Ulhas N. Patel scite author profile

The quinoline-based pincer nickel(II) complexes κN ,κ N ,κ N-{R2N-C6H4-(μ-N)-C9H6N}NiX ((R2NNNQ)NiCl: R = Me, 2a; R = Et, 2b) were synthesized by the reaction of the ligand precursors (R2NNNQ)H (R = Me, 1a; R = Et, 1b) with (DME)NiCl2 in the presence of Et3N. Similarly, the pincer nickel(II) derivatives (R2NNNQ)NiX (R = Me, X = Br, 3a; R = Et, X = Br, 3b; R = Me, X = OAc, 4a) were obtained by treatment of the ligands (R2NNNQ)H with the nickel precursor (THF)2NiBr2 or Ni(OAc)2. All of these complexes were characterized by 1H and 13C NMR spectroscopy as well as by elemental analysis.
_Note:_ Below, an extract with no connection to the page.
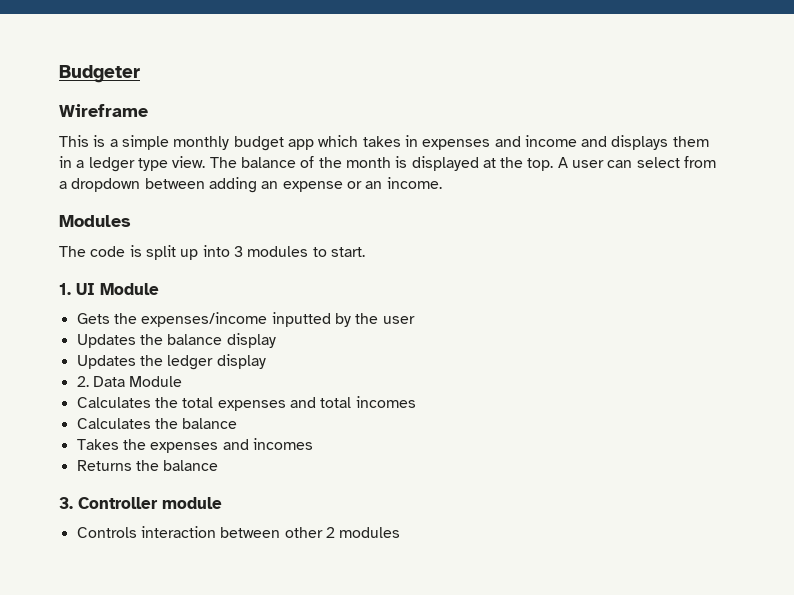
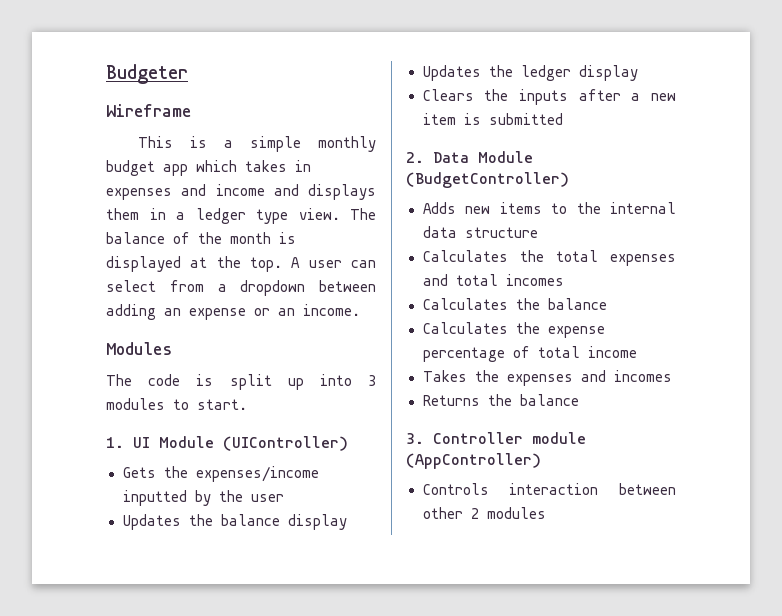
(159, 289) none -> [223,436,348,451] (UIController)
[76,376,183,387] 2. Data Module -> [422,89,676,105] [422,113,563,125] [406,151,533,163] [406,172,569,188] [422,202,676,214] [422,226,538,238] Clears the inputs after a new item is submitted // 2. Data Module (BudgetController) // Adds new items to the internal data structure
(238, 423) none -> [422,322,605,338] [422,346,637,362] // Calculates the expense percentage of total income
(222, 503) none -> [406,453,541,469] (AppController)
Further, the molecular structures of 2a and 3a,b were elucidated by X-ray crystallography. Complex 2a is found to be an efficient catalyst for the direct C–H bond alkylation of substituted benzothiazoles and oxazoles with various unactivated alkyl halides containing β-hydrogens under mild reaction conditions. The catalyst 2a is very robust and was recycled and reused five times for the alkylation reaction without a decrease in its catalytic activity. Preliminary studies reveal that the catalyst 2a acts as an active catalyst and the alkylation reaction appears to operate via a radical pathway.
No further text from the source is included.